- Work to be completed: In your copy, repeat the records exactly and leave out the pictures.

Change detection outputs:
»»

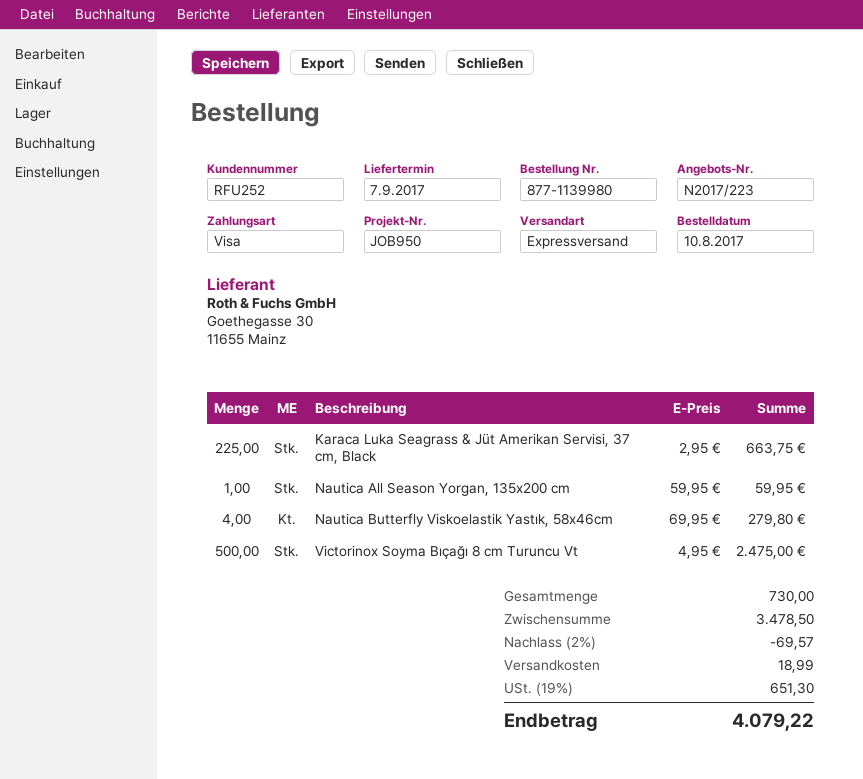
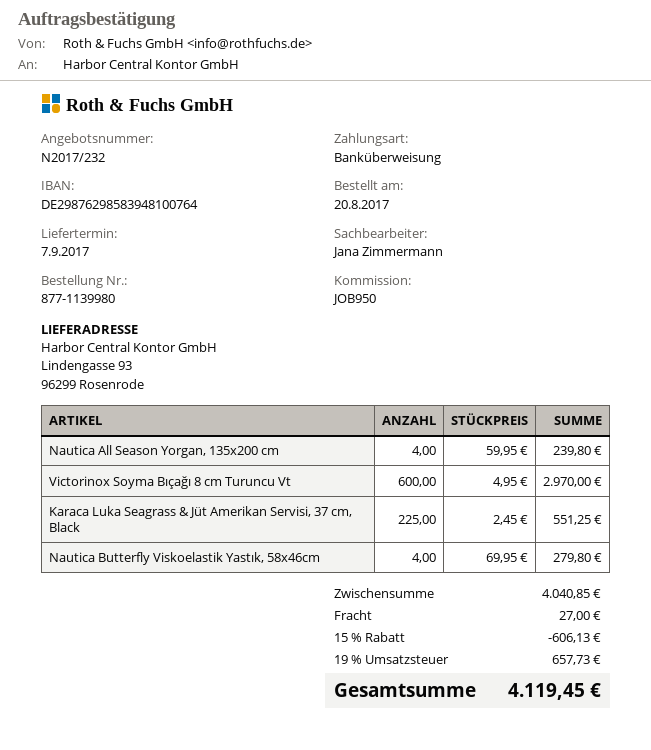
quote number: N2017/223 -> N2017/232
order date: 2017-08-10 -> 2017-08-20
payment method: Visa -> bank transfer
Karaca Luka Seagrass & Jüt Amerikan Servisi, 37 cm, Black: 225 x 2.95 = 663.75 -> 225 x 2.45 = 551.25
Nautica All Season Yorgan, 135x200 cm: 1 x 59.95 = 59.95 -> 4 x 59.95 = 239.80
Victorinox Soyma Bıçağı 8 cm Turuncu Vt: 500 x 4.95 = 2475.00 -> 600 x 4.95 = 2970.00
subtotal: 3478.50 -> 4040.85
discount: 2% = 69.57 -> 15% = 606.13
shipping: 18.99 -> 27.00
tax: 19% = 651.30 -> 19% = 657.73
total: 4079.22 -> 4119.45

««

- Reply:
quote number: N2017/223 -> N2017/232
order date: 2017-08-10 -> 2017-08-20
payment method: Visa -> bank transfer
Karaca Luka Seagrass & Jüt Amerikan Servisi, 37 cm, Black: 225 x 2.95 = 663.75 -> 225 x 2.45 = 551.25
Nautica All Season Yorgan, 135x200 cm: 1 x 59.95 = 59.95 -> 4 x 59.95 = 239.80
Victorinox Soyma Bıçağı 8 cm Turuncu Vt: 500 x 4.95 = 2475.00 -> 600 x 4.95 = 2970.00
subtotal: 3478.50 -> 4040.85
discount: 2% = 69.57 -> 15% = 606.13
shipping: 18.99 -> 27.00
tax: 19% = 651.30 -> 19% = 657.73
total: 4079.22 -> 4119.45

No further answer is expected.